To that end wanting to address the problem seems like something a politician should be doing.

That said is this likely to fix the problem? Is it likely to fix the problem long term? Is it likely to delay fixing it for real if it is not that effective?

There are also the questions of is this an overstep in terms of use of power? Back when Obamacare was being floated/implemented then many had cries of "muh free market" (because that was working so well before***). Even without that is this executive order lark designed for this sort of scenario? Most times I hear it described these executive orders are there to allow things to happen in very quick time if analysis paralysis will cause a moment to be lost. Setting long term policy by one then being the opposite of that -- the president is perfectly free to introduce and plump for legislation that would achieve the same goal.

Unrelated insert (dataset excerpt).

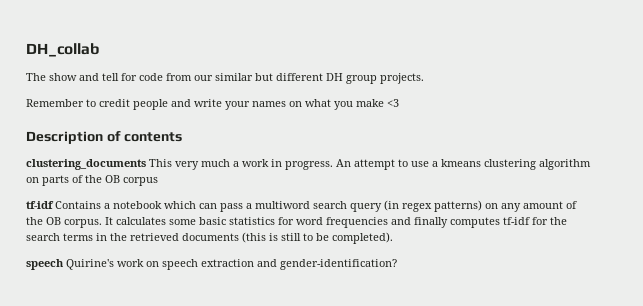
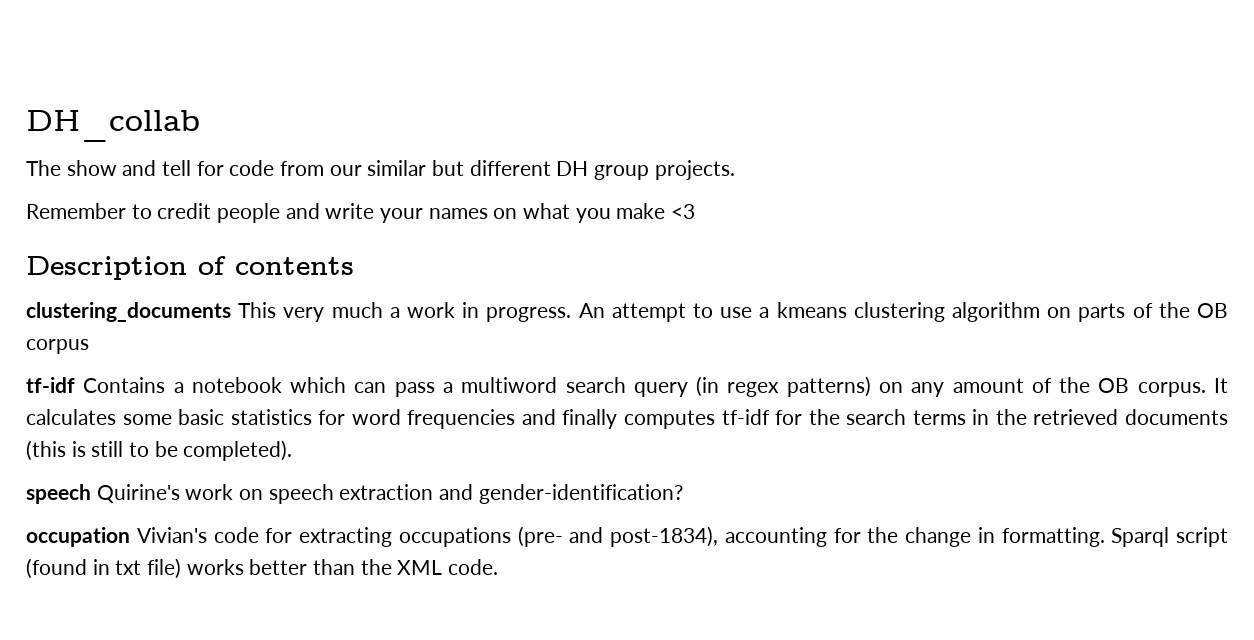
(397, 264) none -> [26,526,1228,547] [26,558,499,579] // occupation Vivian's code for extracting occupations (pre- and post-1834), accounting for the change in formatting. Sparql script (found in txt file) works better than the XML code.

***if you can get into it then the US does have a top tier system. Not by much though -- some things maybe have a few percentage points here and there over places with free care.



cots said:


> I was taught, by impartial teachers long ago to respect our three branches of Government. I wasn't taught to only respect a certain party or certain political related beliefs.


Is respect not one of those things that is supposed to be earned rather than given blindly, and that is before we do the respect as in authority and respect as in think positively of thing.


----------



## kuwanger (Jul 11, 2019)

FAST6191 said:


> the president is perfectly free to introduce and plump for legislation that would achieve the same goal.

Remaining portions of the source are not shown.